濃密すぎるおよそ1時間30分、至る瞬間でブラック・スピリッツの爆発を繰り返すような、まったくもって凄いライヴでした! ジョン・コルトレーンやファラオ・サンダースのスピリチュアルも、サン・ラの宇宙も、フェラ・クティのアフロも、ファンカデリックの混沌も、フライング・ロータスの先鋭も、ブラックミュージックのありとあらゆるエッセンスを飲み込み、昇華し、そして新たな扉を開けようとする、そんなパワーが漲った凄まじいステージ。

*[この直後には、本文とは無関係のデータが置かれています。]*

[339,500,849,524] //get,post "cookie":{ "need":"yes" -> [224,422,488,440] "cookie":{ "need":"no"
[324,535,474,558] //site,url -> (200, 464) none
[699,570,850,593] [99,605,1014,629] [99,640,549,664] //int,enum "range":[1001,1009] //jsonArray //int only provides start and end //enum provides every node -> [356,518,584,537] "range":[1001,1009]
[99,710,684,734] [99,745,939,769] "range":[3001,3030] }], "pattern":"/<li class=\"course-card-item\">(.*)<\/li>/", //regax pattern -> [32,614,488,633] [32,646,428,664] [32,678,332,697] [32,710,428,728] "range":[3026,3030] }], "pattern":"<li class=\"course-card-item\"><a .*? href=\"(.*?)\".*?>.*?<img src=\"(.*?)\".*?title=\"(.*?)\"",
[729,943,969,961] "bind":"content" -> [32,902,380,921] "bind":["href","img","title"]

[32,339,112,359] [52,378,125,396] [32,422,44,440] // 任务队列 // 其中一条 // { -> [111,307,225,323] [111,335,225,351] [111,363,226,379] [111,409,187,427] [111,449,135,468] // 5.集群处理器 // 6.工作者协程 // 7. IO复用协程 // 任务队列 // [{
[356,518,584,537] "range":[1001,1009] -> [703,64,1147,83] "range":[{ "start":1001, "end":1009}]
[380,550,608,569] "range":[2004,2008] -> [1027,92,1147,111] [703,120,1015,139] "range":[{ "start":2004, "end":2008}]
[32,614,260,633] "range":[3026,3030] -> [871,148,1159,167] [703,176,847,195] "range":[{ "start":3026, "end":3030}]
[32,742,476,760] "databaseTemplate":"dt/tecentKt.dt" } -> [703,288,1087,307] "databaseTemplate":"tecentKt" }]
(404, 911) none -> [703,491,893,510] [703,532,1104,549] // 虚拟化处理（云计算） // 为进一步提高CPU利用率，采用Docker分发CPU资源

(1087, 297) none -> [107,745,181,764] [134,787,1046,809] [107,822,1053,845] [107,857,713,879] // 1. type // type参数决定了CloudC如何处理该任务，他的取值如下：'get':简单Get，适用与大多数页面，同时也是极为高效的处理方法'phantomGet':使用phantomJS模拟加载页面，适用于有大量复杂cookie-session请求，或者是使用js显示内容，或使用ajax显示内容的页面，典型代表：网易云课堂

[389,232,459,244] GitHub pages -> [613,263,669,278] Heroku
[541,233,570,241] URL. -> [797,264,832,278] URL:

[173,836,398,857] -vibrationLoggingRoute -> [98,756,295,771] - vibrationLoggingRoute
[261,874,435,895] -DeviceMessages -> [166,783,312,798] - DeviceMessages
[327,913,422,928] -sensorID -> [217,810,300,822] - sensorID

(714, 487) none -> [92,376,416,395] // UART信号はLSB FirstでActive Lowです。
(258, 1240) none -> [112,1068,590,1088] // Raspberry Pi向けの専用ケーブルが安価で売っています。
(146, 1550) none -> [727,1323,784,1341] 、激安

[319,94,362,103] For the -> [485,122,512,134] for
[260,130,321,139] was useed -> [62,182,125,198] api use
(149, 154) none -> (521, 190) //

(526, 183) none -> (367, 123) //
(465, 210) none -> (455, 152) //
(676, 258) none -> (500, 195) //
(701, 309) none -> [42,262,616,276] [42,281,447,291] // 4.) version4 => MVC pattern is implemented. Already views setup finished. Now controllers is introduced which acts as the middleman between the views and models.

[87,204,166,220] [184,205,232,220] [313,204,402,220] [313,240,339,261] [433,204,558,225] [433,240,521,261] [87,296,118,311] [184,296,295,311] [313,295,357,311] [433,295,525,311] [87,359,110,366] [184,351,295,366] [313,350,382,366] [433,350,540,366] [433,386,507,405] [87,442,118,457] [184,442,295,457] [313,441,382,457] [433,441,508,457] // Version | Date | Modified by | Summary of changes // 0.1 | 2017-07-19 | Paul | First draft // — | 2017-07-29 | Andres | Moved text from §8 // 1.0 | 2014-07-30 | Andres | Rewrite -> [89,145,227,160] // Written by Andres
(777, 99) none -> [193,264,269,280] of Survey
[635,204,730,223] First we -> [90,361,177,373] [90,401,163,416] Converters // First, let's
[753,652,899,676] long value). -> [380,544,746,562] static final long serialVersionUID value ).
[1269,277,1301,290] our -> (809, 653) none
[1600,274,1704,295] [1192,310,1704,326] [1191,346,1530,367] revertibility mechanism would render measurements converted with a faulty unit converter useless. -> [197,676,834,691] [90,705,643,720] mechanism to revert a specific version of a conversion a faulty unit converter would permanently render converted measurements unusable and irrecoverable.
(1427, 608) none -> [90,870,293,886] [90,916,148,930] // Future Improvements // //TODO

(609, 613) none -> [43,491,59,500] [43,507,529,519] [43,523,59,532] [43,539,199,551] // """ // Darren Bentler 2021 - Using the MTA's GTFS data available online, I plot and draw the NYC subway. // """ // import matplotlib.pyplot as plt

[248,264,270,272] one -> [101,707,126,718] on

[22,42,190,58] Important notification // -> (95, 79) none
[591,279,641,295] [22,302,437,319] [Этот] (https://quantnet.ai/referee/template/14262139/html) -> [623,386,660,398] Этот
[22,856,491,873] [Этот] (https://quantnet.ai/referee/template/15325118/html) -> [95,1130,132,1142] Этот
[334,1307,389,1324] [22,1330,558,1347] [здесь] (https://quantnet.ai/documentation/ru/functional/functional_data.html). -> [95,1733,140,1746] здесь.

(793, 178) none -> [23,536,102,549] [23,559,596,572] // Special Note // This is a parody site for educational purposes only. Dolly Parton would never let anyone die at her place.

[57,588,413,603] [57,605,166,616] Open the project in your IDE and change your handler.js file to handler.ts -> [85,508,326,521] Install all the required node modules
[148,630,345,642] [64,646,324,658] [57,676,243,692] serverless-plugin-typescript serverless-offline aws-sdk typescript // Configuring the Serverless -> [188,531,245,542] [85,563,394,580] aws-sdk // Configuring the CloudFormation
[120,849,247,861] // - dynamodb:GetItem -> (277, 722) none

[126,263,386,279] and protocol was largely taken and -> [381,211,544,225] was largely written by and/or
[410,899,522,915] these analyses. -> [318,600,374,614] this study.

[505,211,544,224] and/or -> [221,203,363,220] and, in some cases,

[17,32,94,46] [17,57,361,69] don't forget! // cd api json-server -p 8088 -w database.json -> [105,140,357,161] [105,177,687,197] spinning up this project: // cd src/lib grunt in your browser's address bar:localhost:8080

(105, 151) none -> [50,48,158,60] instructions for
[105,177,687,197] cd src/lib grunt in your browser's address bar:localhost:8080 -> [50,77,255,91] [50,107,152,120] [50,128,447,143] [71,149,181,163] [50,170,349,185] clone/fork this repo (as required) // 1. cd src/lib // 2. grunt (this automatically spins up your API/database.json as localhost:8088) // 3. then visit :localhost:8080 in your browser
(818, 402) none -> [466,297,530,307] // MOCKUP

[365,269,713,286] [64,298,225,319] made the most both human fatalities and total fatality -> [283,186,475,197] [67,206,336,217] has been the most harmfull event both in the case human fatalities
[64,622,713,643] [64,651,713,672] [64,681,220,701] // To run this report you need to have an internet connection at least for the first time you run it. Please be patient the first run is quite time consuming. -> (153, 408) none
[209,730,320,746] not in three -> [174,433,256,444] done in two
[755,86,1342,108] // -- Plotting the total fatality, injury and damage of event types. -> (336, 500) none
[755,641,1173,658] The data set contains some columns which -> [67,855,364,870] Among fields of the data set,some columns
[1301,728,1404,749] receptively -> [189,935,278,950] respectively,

カマシ・ワシントン、来日する度に観に行かなければならないアーティストがまた一人増えました。
01. Askim
02. The Next Step ~ Keyboard soro
03. Abraham ~ bass soro
04. Re Run Home ~ drum soro
05. Malcom's Theme
ブルーノート東京入口に掲げられたサインには、「カマシは日本が大好きです」と、おそらくカマシ自筆の日本語で書かれていました。
今回の公演オリジナルのカクテル。ここにも日本語が!っていうかカクテルの名前が「平和大使」ですからね。よっぽど日本語が気に入ったのでしょうかね?